◆ **Exercise details**: Searching the material below, find each line that includes the word "absolute", and copy it.

◆ **The data**:

--------

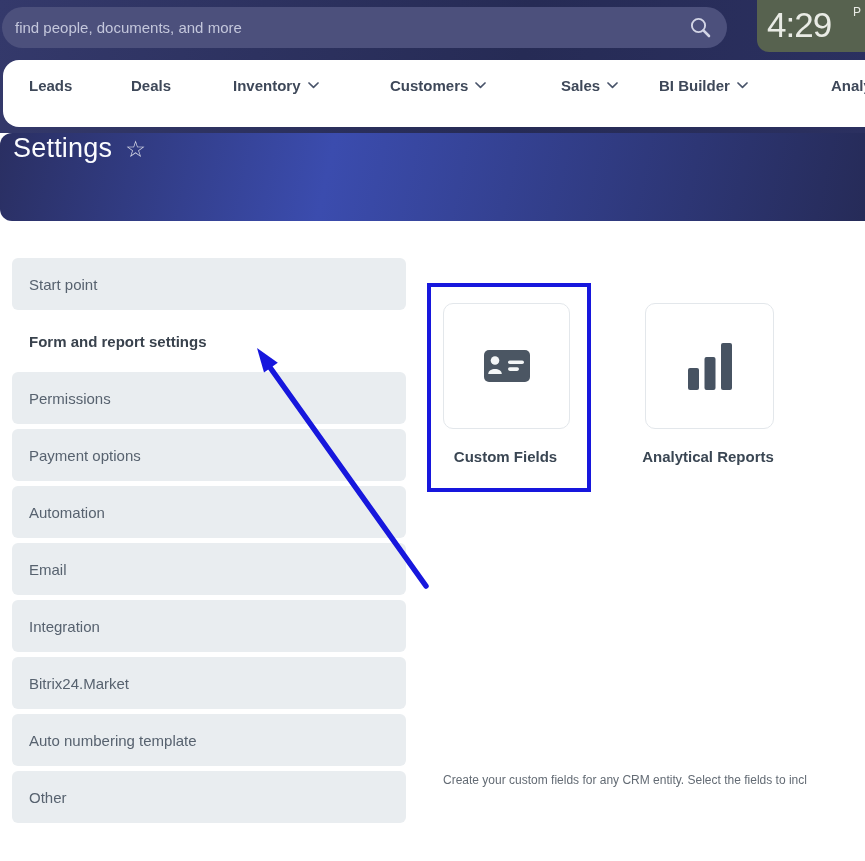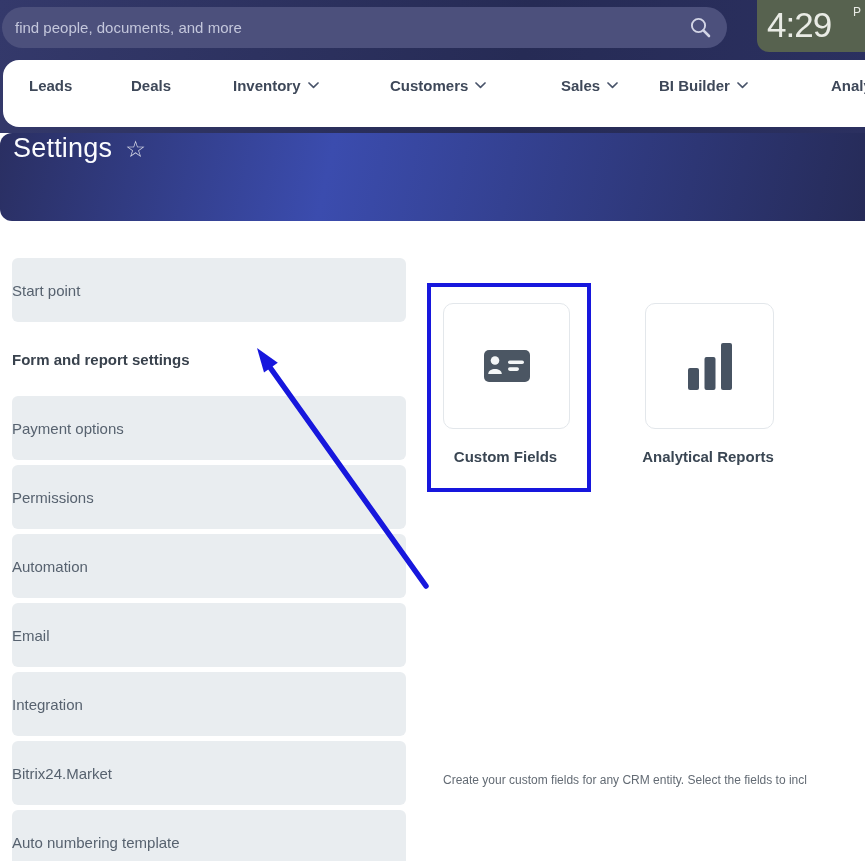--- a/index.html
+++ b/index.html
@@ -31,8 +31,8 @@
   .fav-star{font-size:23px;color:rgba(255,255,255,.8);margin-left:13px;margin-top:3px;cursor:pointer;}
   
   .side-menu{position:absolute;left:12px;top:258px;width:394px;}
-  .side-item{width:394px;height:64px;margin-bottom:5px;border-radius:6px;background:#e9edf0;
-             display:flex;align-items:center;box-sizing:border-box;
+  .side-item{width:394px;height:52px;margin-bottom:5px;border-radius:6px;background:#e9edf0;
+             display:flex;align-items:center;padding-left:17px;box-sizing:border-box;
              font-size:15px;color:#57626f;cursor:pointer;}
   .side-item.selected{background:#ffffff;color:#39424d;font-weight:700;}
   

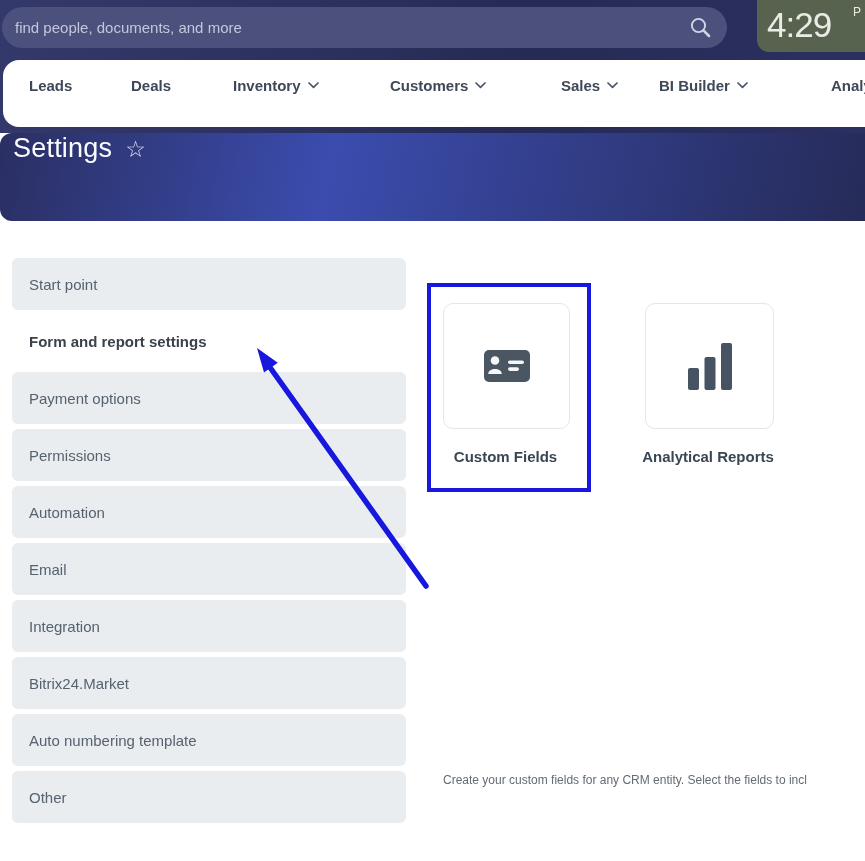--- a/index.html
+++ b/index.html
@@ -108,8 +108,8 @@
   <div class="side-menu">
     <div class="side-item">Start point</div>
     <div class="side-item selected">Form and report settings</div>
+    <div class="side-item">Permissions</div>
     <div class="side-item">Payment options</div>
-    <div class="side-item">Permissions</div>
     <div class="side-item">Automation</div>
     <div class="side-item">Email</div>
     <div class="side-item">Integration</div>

--------

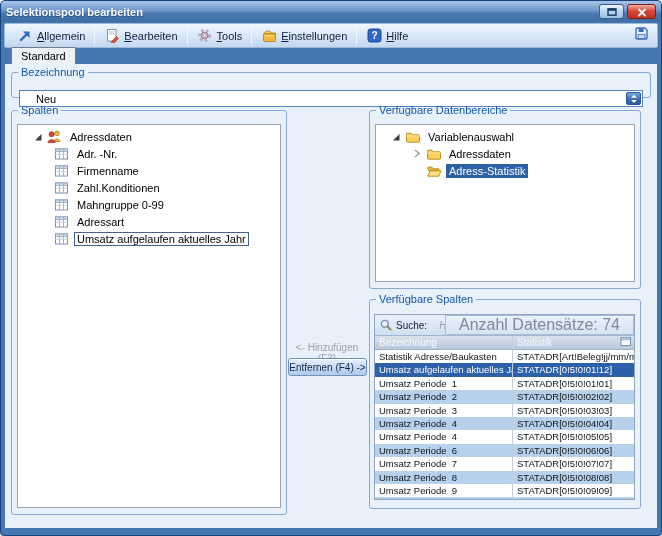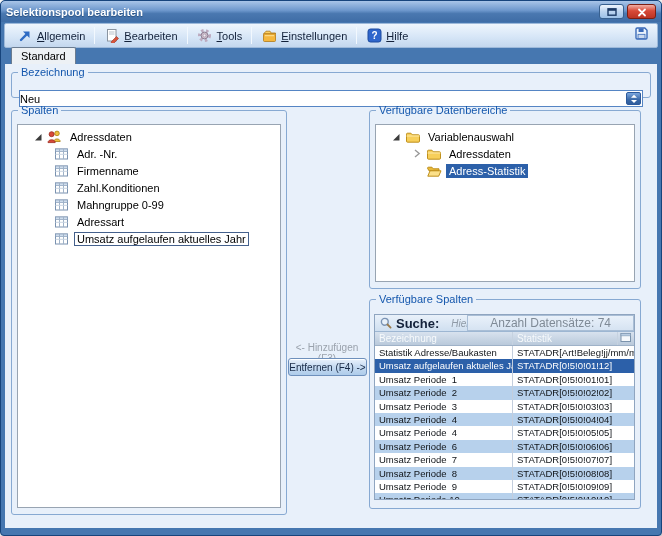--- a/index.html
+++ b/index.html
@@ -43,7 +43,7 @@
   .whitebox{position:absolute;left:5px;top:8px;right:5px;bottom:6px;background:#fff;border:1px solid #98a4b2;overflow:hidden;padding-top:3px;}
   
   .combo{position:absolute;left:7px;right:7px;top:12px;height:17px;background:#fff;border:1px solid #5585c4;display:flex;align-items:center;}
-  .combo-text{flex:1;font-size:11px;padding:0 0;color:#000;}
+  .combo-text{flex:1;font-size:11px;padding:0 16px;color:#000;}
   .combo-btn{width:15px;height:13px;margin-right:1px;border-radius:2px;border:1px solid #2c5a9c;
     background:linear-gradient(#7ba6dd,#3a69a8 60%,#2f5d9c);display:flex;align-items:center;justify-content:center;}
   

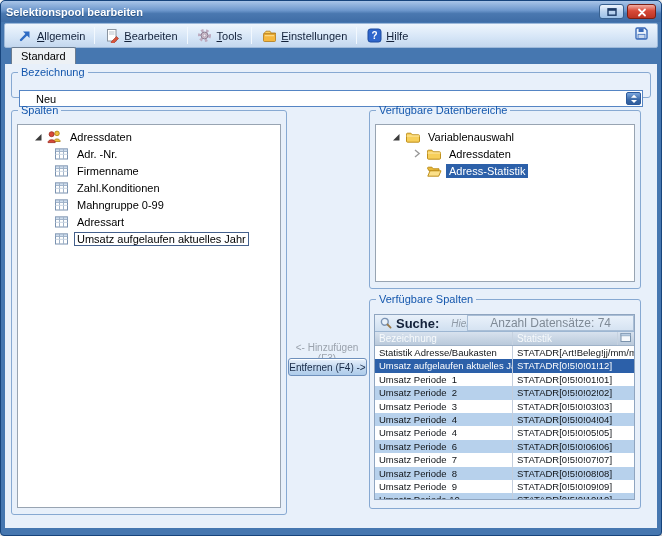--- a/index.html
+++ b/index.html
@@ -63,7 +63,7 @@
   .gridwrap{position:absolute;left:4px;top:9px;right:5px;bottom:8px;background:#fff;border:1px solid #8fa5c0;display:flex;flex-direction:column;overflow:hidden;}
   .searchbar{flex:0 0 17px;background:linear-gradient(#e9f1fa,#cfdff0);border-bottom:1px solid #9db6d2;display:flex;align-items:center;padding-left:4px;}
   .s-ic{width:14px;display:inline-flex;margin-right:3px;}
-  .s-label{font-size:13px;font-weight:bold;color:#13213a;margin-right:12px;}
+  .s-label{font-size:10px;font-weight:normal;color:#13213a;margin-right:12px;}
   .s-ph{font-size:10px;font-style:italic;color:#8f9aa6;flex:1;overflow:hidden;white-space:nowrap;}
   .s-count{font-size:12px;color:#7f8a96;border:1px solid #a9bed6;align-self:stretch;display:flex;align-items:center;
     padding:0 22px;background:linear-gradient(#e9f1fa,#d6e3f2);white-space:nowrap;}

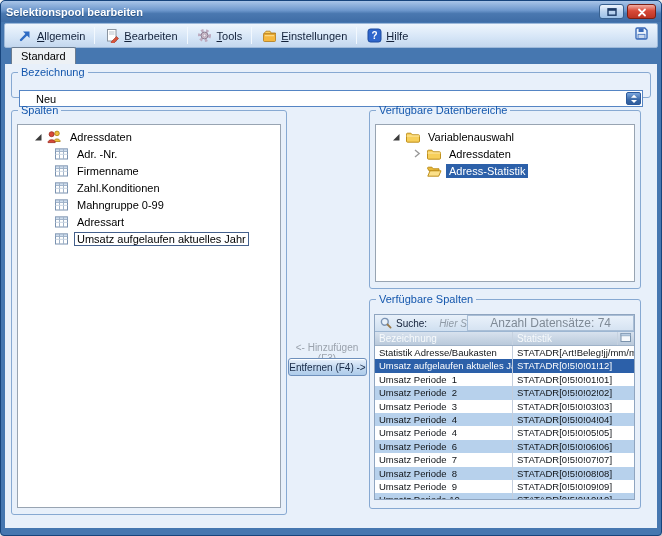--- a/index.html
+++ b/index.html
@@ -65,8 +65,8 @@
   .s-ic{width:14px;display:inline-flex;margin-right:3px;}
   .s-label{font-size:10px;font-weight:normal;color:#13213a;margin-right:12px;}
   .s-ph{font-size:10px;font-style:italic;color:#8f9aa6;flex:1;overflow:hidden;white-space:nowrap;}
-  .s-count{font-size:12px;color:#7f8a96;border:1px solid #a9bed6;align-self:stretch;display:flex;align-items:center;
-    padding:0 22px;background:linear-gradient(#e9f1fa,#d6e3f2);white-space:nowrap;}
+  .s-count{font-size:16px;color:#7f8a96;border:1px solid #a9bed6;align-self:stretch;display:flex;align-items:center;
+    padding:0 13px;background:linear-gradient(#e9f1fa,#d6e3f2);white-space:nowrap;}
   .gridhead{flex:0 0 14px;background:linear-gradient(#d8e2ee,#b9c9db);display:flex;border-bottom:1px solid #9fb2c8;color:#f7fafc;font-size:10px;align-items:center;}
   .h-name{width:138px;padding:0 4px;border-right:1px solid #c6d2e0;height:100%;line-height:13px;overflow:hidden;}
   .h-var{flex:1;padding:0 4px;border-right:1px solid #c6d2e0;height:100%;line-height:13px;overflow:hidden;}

--------

◆ **Answer section**:
   .side-menu{position:absolute;left:12px;top:258px;width:394px;}
   .whitebox{position:absolute;left:5px;top:8px;right:5px;bottom:6px;background:#fff;border:1px solid #98a4b2;overflow:hidden;padding-top:3px;}
   .combo{position:absolute;left:7px;right:7px;top:12px;height:17px;background:#fff;border:1px solid #5585c4;display:flex;align-items:center;}
   .gridwrap{position:absolute;left:4px;top:9px;right:5px;bottom:8px;background:#fff;border:1px solid #8fa5c0;display:flex;flex-direction:column;overflow:hidden;}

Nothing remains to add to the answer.